🤖 AI Summary
Existing extreme image compression methods predominantly employ two-dimensional latent representations, which suffer from high spatial redundancy and limited compression efficiency. To address this, we propose a hierarchical one-dimensional representation learning framework built upon a hybrid RWKV-Transformer architecture: RWKV models long-range dependencies, while Transformer captures local structural redundancies; linear attention is incorporated to enhance computational efficiency, and a custom decoder is designed specifically for 1D latent features. This approach substantially reduces latent-space redundancy. On the Kodak and CLIC2020 benchmarks, it achieves bitrate reductions of 43.75% and 30.59%, respectively, at ultra-low bitrates (<0.02 bpp), outperforming state-of-the-art methods such as GLC. Our work establishes an efficient, compact, and effective 1D generative paradigm for extreme image compression.
📝 Abstract
Recent advances in extreme image compression have revealed that mapping pixel data into highly compact latent representations can significantly improve coding efficiency. However, most existing methods compress images into 2-D latent spaces via convolutional neural networks (CNNs) or Swin Transformers, which tend to retain substantial spatial redundancy, thereby limiting overall compression performance. In this paper, we propose a novel Mixed RWKV-Transformer (MRT) architecture that encodes images into more compact 1-D latent representations by synergistically integrating the complementary strengths of linear-attention-based RWKV and self-attention-based Transformer models. Specifically, MRT partitions each image into fixed-size windows, utilizing RWKV modules to capture global dependencies across windows and Transformer blocks to model local redundancies within each window.
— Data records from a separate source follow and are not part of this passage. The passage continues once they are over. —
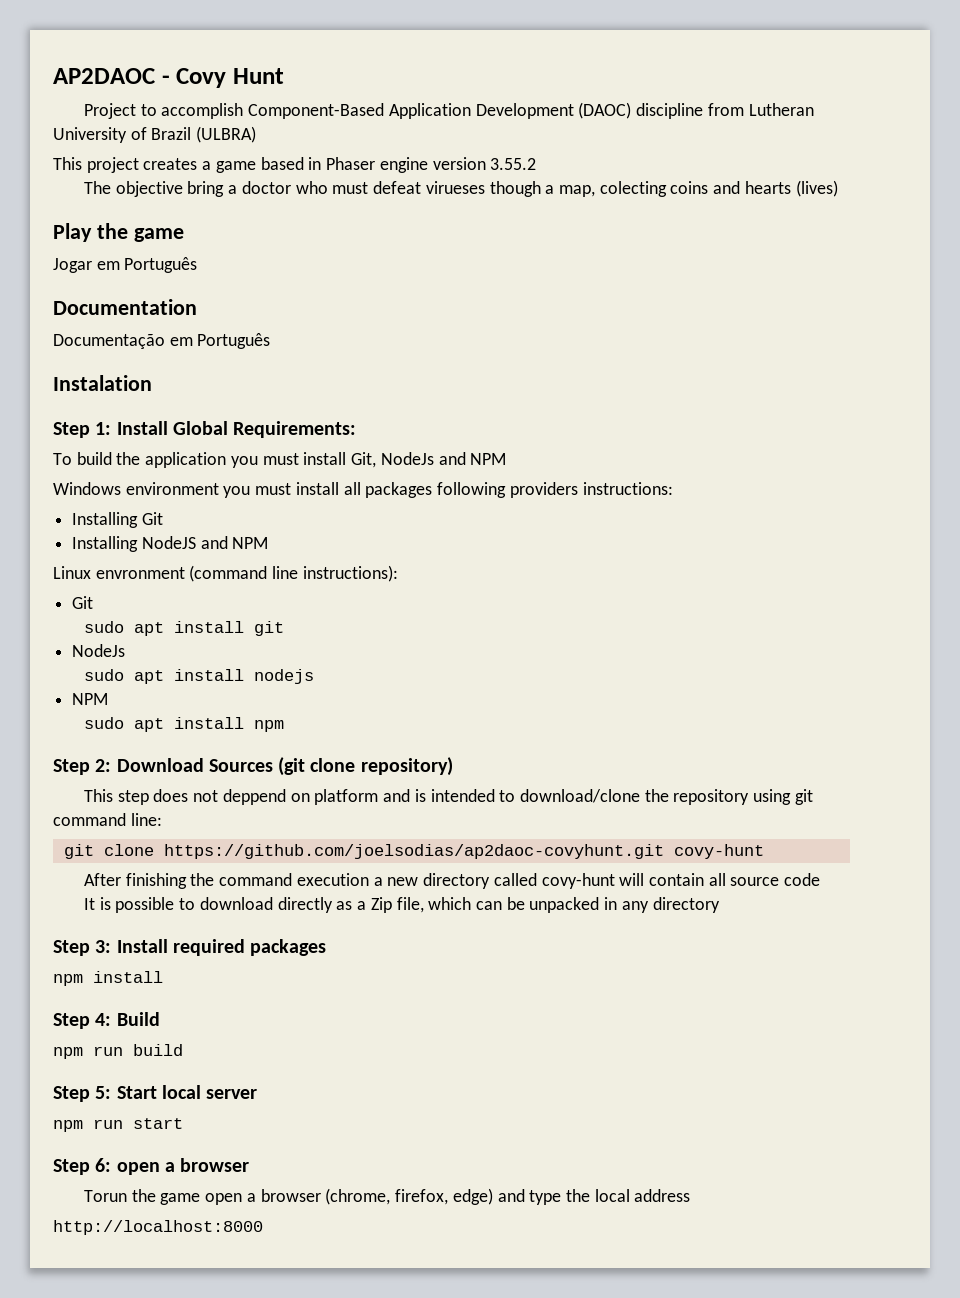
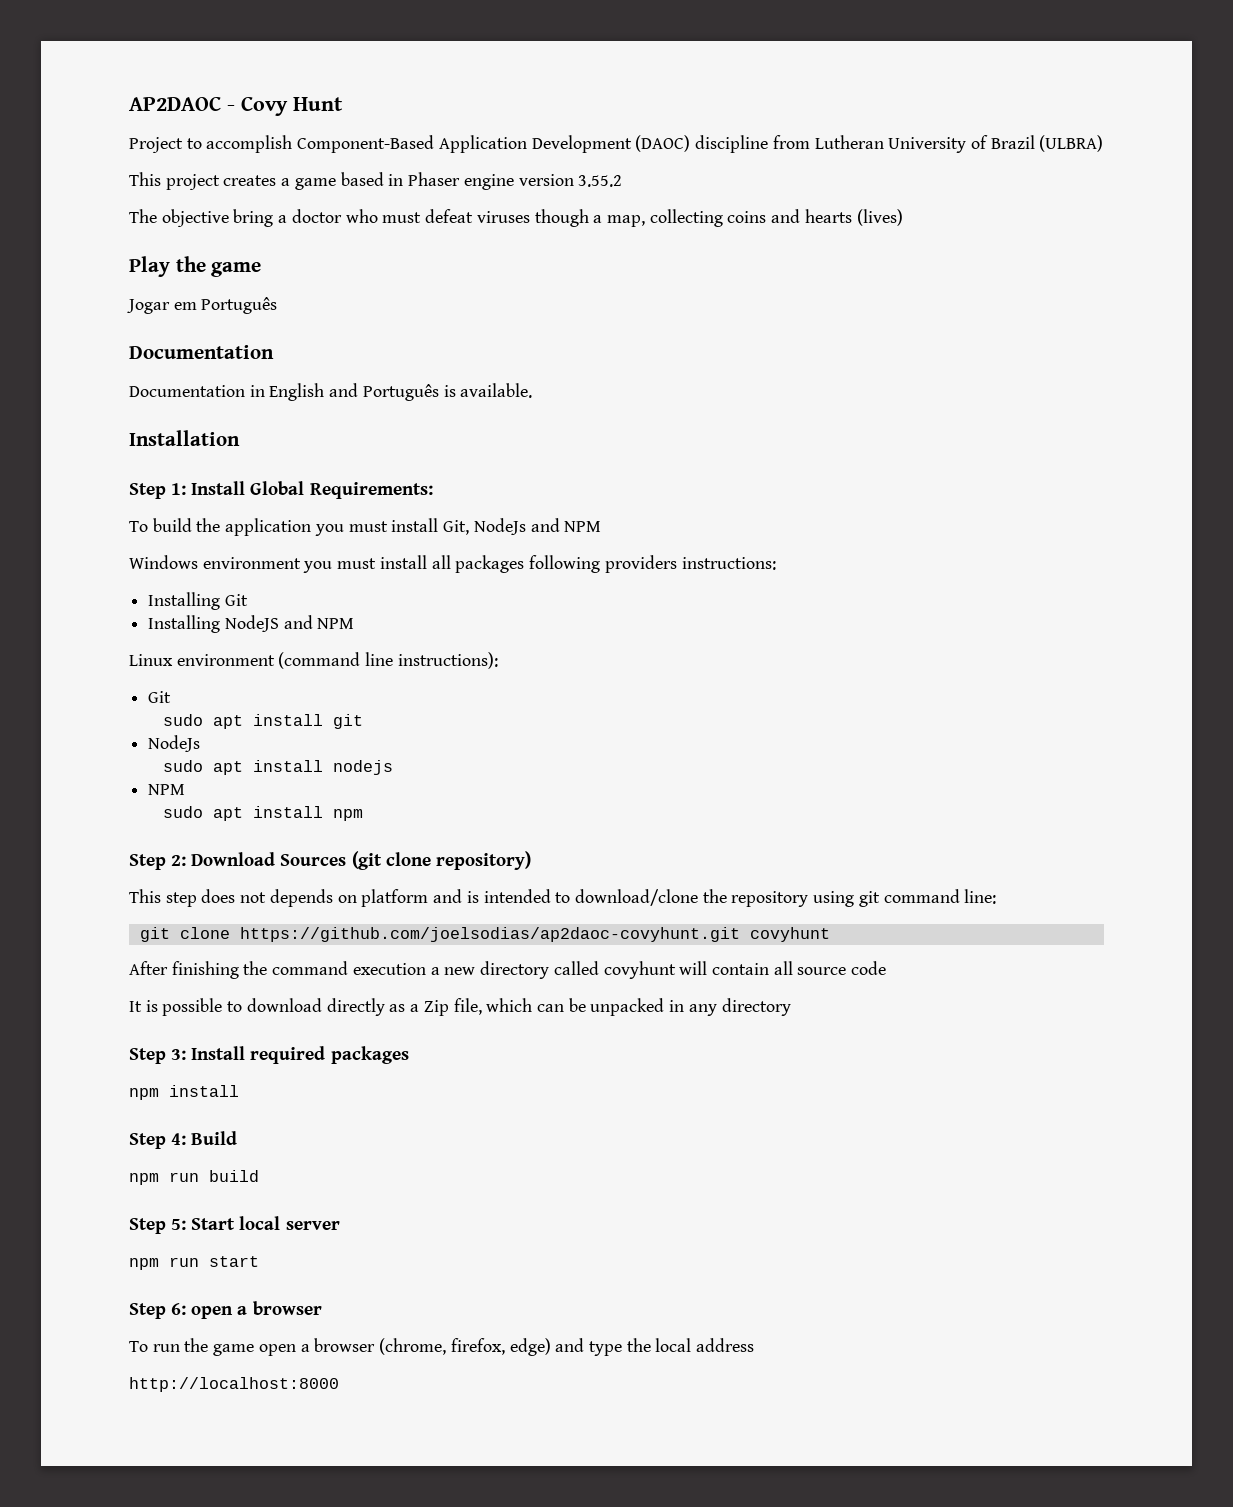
- The objective bring a doctor who must defeat virueses though a map, colecting coins and hearts (lives)
+ The objective bring a doctor who must defeat viruses though a map, collecting coins and hearts (lives)
- Documentação em Português
- Instalation
+ Documentation in English and Português is available.
+ Installation
- Linux envronment (command line instructions):
+ Linux environment (command line instructions):
- This step does not deppend on platform and is intended to download/clone the repository using git command line:
+ This step does not depends on platform and is intended to download/clone the repository using git command line:
- git clone https://github.com/joelsodias/ap2daoc-covyhunt.git covy-hunt
+ git clone https://github.com/joelsodias/ap2daoc-covyhunt.git covyhunt
- After finishing the command execution a new directory called covy-hunt will contain all source code
+ After finishing the command execution a new directory called covyhunt will contain all source code
- Torun the game open a browser (chrome, firefox, edge) and type the local address
+ To run the game open a browser (chrome, firefox, edge) and type the local address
The hierarchical attention mechanism enables more efficient and compact representation learning in the 1-D domain. To further enhance compression efficiency, we introduce a dedicated RWKV Compression Model (RCM) tailored to the structure characteristics of the intermediate 1-D latent features in MRT. Extensive experiments on standard image compression benchmarks validate the effectiveness of our approach. The proposed MRT framework consistently achieves superior reconstruction quality at bitrates below 0.02 bits per pixel (bpp). Quantitative results based on the DISTS metric show that MRT significantly outperforms the state-of-the-art 2-D architecture GLC, achieving bitrate savings of 43.75%, 30.59% on the Kodak and CLIC2020 test datasets, respectively.